Because the Court was open to the idea that the law doesn’t impermissibly burden speech, it raises an interesting decision point. The Court could determine that the PAFACA doesn’t implicate the First Amendment because the law regulates ByteDance’s corporate structure, not any protected speech. That route would allow the Court to avoid deciding what level of scrutiny to apply and whether the government’s various rationales are permissible. But that holding would give the government a much more significant victory in terms of the applicability of the First Amendment.      

Does concern about content manipulation pass constitutional muster?

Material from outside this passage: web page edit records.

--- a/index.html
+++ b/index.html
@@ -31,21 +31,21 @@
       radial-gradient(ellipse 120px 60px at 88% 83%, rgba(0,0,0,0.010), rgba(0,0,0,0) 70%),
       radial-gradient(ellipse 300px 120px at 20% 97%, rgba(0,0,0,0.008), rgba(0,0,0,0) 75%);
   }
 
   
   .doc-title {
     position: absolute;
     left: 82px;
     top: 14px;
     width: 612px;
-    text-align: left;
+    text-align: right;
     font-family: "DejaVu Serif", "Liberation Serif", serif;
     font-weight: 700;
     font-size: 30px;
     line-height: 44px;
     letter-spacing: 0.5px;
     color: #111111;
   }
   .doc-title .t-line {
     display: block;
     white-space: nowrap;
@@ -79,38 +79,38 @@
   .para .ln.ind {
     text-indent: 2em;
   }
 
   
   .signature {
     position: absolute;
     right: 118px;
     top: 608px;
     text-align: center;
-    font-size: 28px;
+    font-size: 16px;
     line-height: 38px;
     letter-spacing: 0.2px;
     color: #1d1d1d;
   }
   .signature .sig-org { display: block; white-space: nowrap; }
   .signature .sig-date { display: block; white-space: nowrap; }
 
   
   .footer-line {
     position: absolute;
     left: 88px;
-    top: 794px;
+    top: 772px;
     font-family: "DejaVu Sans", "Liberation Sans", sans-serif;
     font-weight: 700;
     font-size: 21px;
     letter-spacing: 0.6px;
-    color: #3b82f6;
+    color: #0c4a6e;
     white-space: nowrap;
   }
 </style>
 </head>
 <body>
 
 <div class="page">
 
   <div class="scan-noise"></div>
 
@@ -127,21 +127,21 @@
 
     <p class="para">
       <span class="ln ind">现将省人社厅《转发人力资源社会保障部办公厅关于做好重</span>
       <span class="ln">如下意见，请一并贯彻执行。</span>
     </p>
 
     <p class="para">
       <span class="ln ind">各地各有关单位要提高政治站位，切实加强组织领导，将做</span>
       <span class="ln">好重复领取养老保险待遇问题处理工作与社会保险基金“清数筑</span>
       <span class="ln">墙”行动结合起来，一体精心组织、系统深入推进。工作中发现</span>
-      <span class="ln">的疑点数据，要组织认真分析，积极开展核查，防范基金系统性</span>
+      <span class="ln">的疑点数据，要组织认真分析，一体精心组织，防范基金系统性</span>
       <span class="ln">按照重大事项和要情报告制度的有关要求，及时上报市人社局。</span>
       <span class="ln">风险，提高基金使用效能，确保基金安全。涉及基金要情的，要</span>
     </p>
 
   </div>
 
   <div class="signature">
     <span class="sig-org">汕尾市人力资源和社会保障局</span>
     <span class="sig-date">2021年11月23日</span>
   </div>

Assuming the law does trigger First Amendment scrutiny, the government offered two national security justifications: (1) the Chinese government’s efforts to collect data of Americans, and (2) the risk of the Chinese government covertly manipulating content on TikTok. The D.C. Circuit held that each constitutes an independently compelling national security interest. Although the data security rationale is the stronger of the two justifications, the Court’s questions were particularly focused on the latter. 

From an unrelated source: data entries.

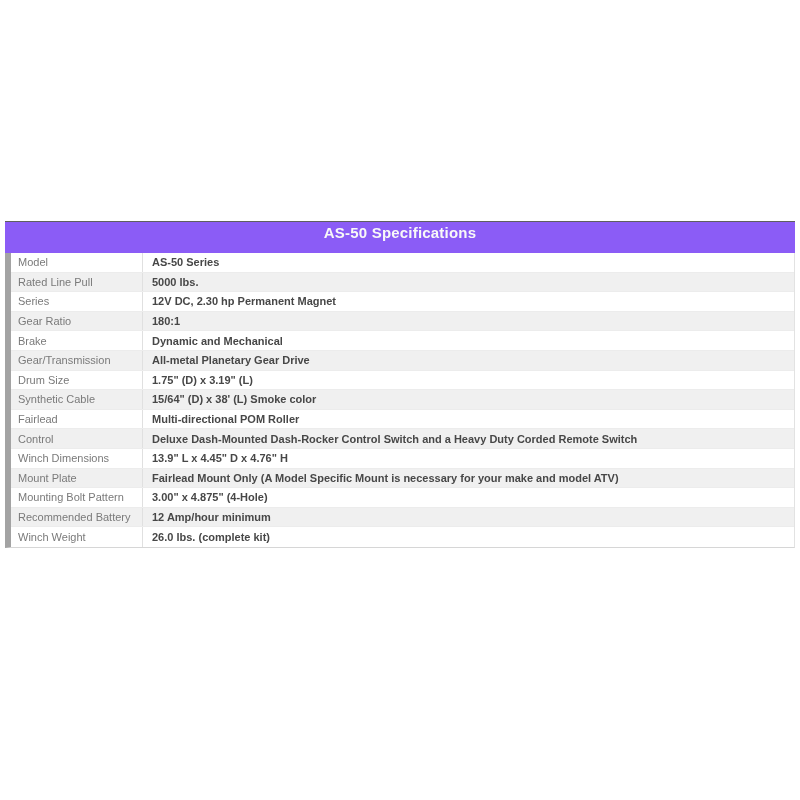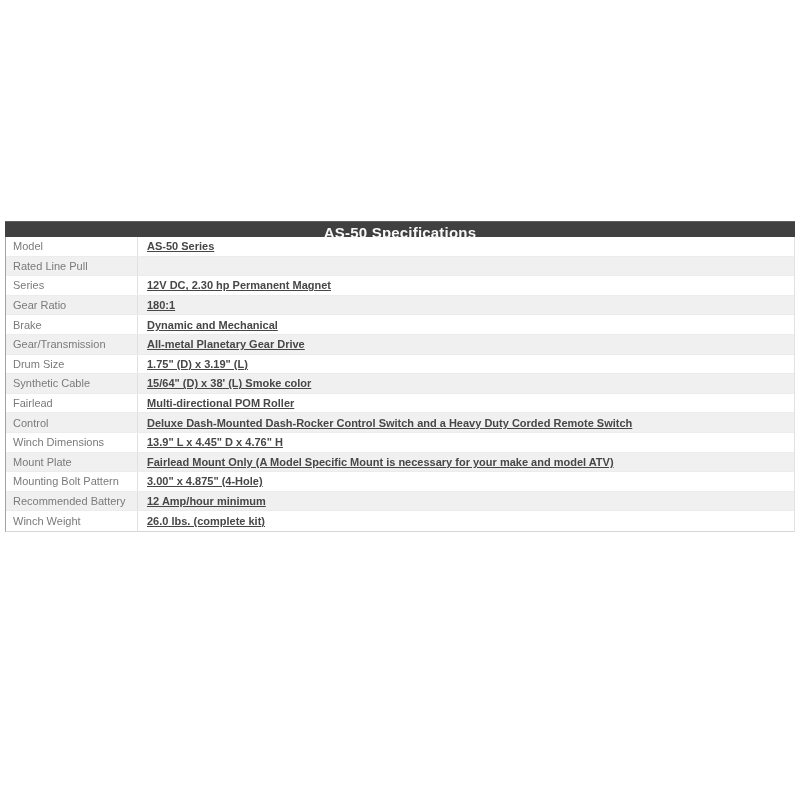--- a/index.html
+++ b/index.html
@@ -11,33 +11,33 @@
     font-family: "Liberation Sans", sans-serif;
     position: relative;
   }
   .spec-table {
     position: absolute;
     left: 5px;
     top: 221px;
     width: 790px;
   }
   .spec-header {
-    height: 16px;
+    height: 32px;
     line-height: 22px;
-    background: #404040;
+    background: #8b5cf6;
     border-top: 1px solid #5f5f5f;
     box-sizing: border-box;
     color: #f8f8f8;
     font-size: 15px;
     font-weight: bold;
     text-align: center;
     letter-spacing: 0.2px;
   }
   .spec-body {
-    border-left: 1px solid #a3a3a3;
+    border-left: 6px solid #a3a3a3;
     border-right: 1px solid #e2e2e2;
     border-bottom: 1px solid #d6d6d6;
   }
   .spec-row {
     display: flex;
     height: 19.6px;
     box-sizing: border-box;
     background: #ffffff;
     border-bottom: 1px solid #ececec;
   }
@@ -63,35 +63,35 @@
     flex: 1;
     box-sizing: border-box;
     padding-left: 9px;
     color: #474747;
     font-size: 11px;
     font-weight: bold;
     display: flex;
     align-items: center;
     white-space: nowrap;
     overflow: hidden;
-    text-decoration: underline;
   }
 </style>
 </head>
 <body>
 
 <div class="spec-table">
   <div class="spec-header">AS-50 Specifications</div>
   <div class="spec-body">
       <div class="spec-row">
         <div class="spec-label">Model</div>
         <div class="spec-value">AS-50 Series</div>
       </div>
       <div class="spec-row">
         <div class="spec-label">Rated Line Pull</div>
+        <div class="spec-value">5000 lbs.</div>
       </div>
       <div class="spec-row">
         <div class="spec-label">Series</div>
         <div class="spec-value">12V DC, 2.30 hp Permanent Magnet</div>
       </div>
       <div class="spec-row">
         <div class="spec-label">Gear Ratio</div>
         <div class="spec-value">180:1</div>
       </div>
       <div class="spec-row">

The Justices were clearly concerned about the implications of the government’s content manipulation rationale. First, they pressed the Solicitor General on how a concern about content manipulation isn’t an attempt to regulate the content on TikTok or the views of a particular speaker. The government argues that China could covertly manipulate content so as to sow discord among Americans or spread misinformation. The Solicitor General told the Court that the government’s purpose isn’t to suppress speech, but to patch up a back door vulnerability in the app. The Chinese government is still free to join TikTok and spread its message, they just can’t covertly manipulate what Americans see. 

TikTok and the users have argued that this is plainly a content-based rationale that subjects the law to strict scrutiny. Justice Gorsuch pressed the government on whether its rationale would apply to a newspaper owned by a foreign government. Justice Kagan wondered if during the Cold War the government could regulate the Community Party in the United States if it was being manipulated by the Soviet Union. Justice Alito asked what would happen if the Chinese government funded a movie in the United States. The Solicitor General distinguished those scenarios by arguing that the PAFACA isn’t a direct regulation and has, at most, an indirect effect on protected speech. 

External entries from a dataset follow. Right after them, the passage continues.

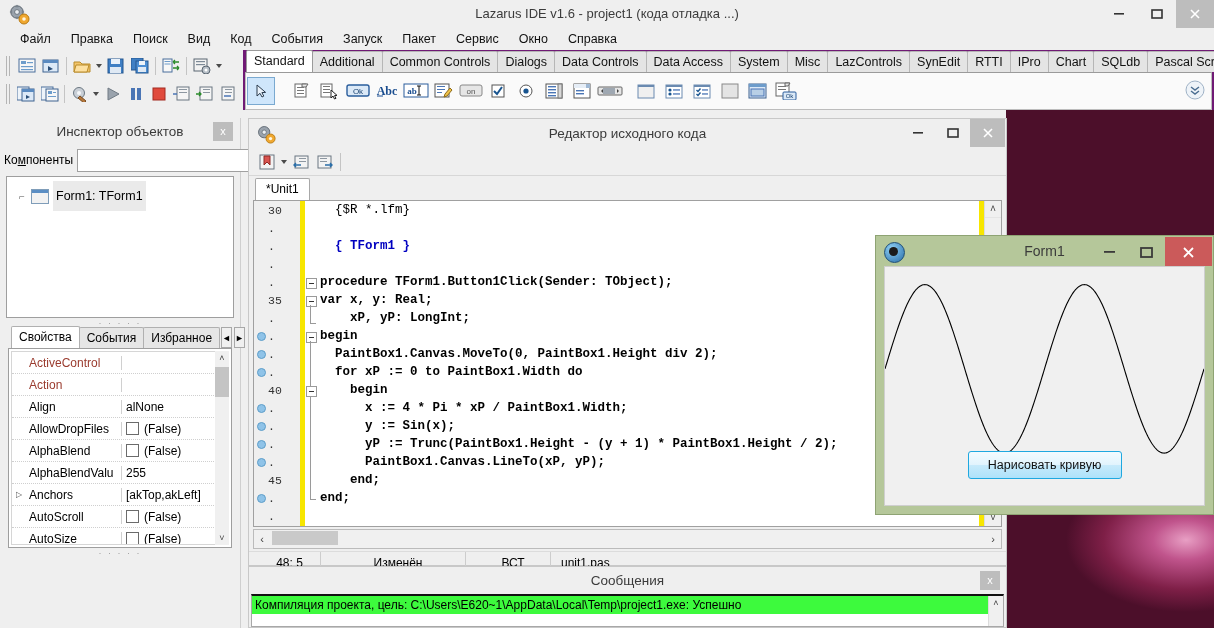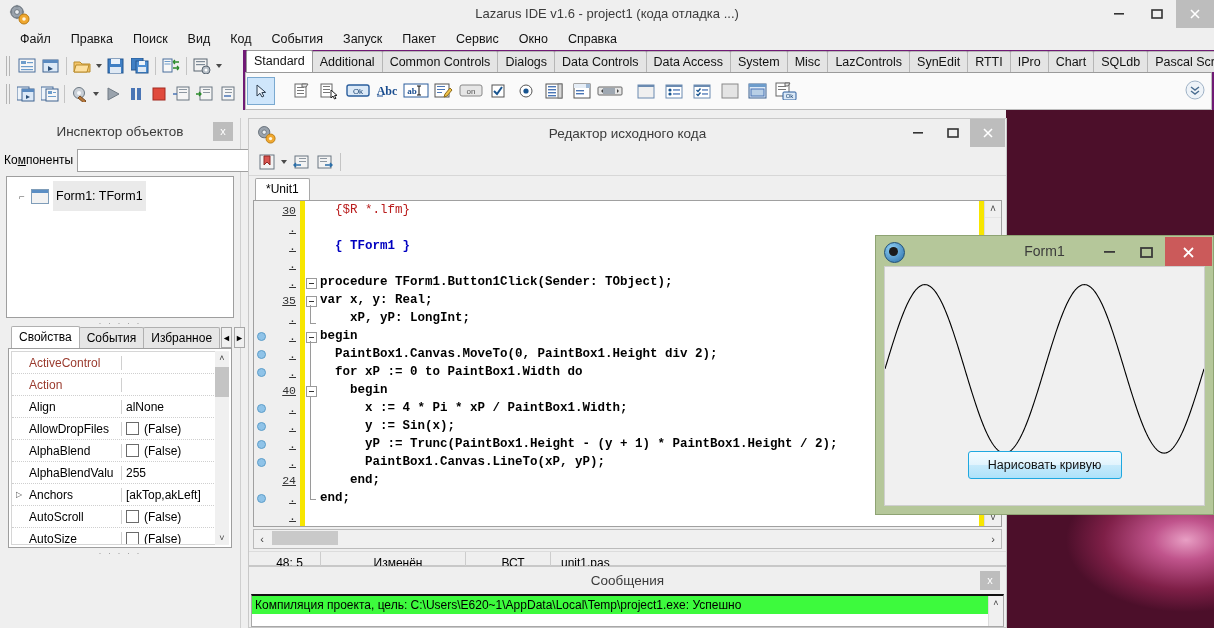--- a/index.html
+++ b/index.html
@@ -110,32 +110,32 @@
   #ed-toolbar{height:26px;display:flex;align-items:center;padding-left:6px;border-bottom:1px solid #d7d7d7;}
   #ed-tabs{display:flex;align-items:flex-end;height:22px;padding-left:6px;margin-top:2px;}
   .ed-tab{padding:3px 10px 4px;font-size:12px;background:#fff;border:1px solid #a8a8a8;border-bottom:none;
     border-radius:2px 2px 0 0;cursor:default;}
   #ed-code-wrap{margin:0 4px;border:1px solid #a0a0a0;background:#fff;height:325px;position:relative;
     display:flex;overflow:hidden;}
   #gutter{width:46px;background:#efefef;flex:none;position:relative;}
   .gline{height:18px;display:flex;align-items:center;font-family:"Liberation Mono",monospace;font-size:11.5px;}
   .gbreak{width:14px;display:flex;align-items:center;justify-content:center;}
   .gdot{width:7px;height:7px;border-radius:50%;background:#8fc3e8;border:1px solid #5e9ec9;}
-  .gnum{width:32px;text-align:right;padding-right:4px;color:#333;box-sizing:border-box;text-decoration:underline;}
+  .gnum{width:32px;padding-right:4px;color:#333;box-sizing:border-box;}
   #gbar{width:5px;background:#f7e600;flex:none;}
   #fold{width:13px;background:#fff;flex:none;position:relative;}
   .fbox{position:absolute;width:9px;height:9px;border:1px solid #9a9a9a;background:#fff;left:1px;}
   .fbox:after{content:"";position:absolute;left:1.5px;top:3.5px;width:5px;height:1px;background:#333;}
   .fvline{position:absolute;left:5px;width:1px;background:#9a9a9a;}
   .fend{position:absolute;left:5px;width:6px;height:1px;background:#9a9a9a;}
   #code{flex:1;background:#fff;font-family:"Liberation Mono",monospace;font-size:12.5px;
     padding-left:2px;overflow:hidden;position:relative;}
   .cline{height:18px;line-height:18px;white-space:pre;}
   .k{color:#000;font-weight:bold;}
-  .cmt{color:#b91c1c;}
+  .cmt{color:#000000;}
   .cmt2{color:#0000c0;font-weight:bold;}
   #code-right-bar{position:absolute;right:16px;top:0;width:6px;bottom:0;background:#f7e600;}
   #code-vscroll{position:absolute;right:0;top:0;width:16px;bottom:0;background:#f0f0f0;border-left:1px solid #dcdcdc;}
   #code-vscroll .sup,#code-vscroll .sdn{height:16px;display:flex;align-items:center;justify-content:center;font-size:10px;color:#444;}
   #code-vscroll .sup{border-bottom:1px solid #e5e5e5;}
   #code-vscroll .sdn{position:absolute;bottom:0;width:16px;}
   #ed-hscroll{margin:2px 4px 0;height:18px;border:1px solid #bbb;background:#f0f0f0;display:flex;align-items:center;position:relative;}
   #ed-hscroll .hl,#ed-hscroll .hr{width:16px;text-align:center;font-size:11px;color:#444;cursor:default;}
   #ed-hscroll .hthumb{position:absolute;left:18px;top:1px;width:66px;height:14px;background:#c9c9c9;}
   #ed-status{height:22px;display:flex;align-items:center;font-size:12px;margin-top:2px;border-top:1px solid #dcdcdc;}
@@ -767,21 +767,21 @@
           <span class="gnum">.</span>
         </div>
       <div class="gline">
           <span class="gbreak">
             <span class="gdot"></span>
           </span>
           <span class="gnum">.</span>
         </div>
       <div class="gline">
           <span class="gbreak"></span>
-          <span class="gnum">24</span>
+          <span class="gnum">45</span>
         </div>
       <div class="gline">
           <span class="gbreak">
             <span class="gdot"></span>
           </span>
           <span class="gnum">.</span>
         </div>
       <div class="gline">
           <span class="gbreak"></span>
           <span class="gnum">.</span>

As to the tailoring, several Justices inquired as to why the government couldn’t just require TikTok to disclose to users that content on TikTok may be manipulated by the Chinese government. The Solicitor General argued that disclosure wasn’t good enough, analogizing the situation to a store that tells customers that one of the hundreds of items they sell will cause cancer. The Justices seemed quite skeptical of the content manipulation rationale. 

There was very little discussion of the data security rationale, although the Petitioners argued that the law still failed the narrow tailoring analysis because Congress could address the concern by simply passing a law prohibiting TikTok from sharing U.S. user information with China. On this issue, the Justices seemed likely to defer to Congress’s judgment that divestiture is necessary. 

An interesting question arises if the Court is inclined to accept the data security rationale but not the content manipulation rationale: Does one impermissible rationale taint the entire law, or does the law simply need one permissible purpose to survive? The Justices didn’t signal either way. To the extent the Court wants to (again) avoid a tricky question, it could simply determine that the First Amendment doesn’t apply. 

 

Disclosure: The author filed an amicus curiae brief on behalf of the State of Montana and 21 other states supporting Respondent in TikTok v. Garland.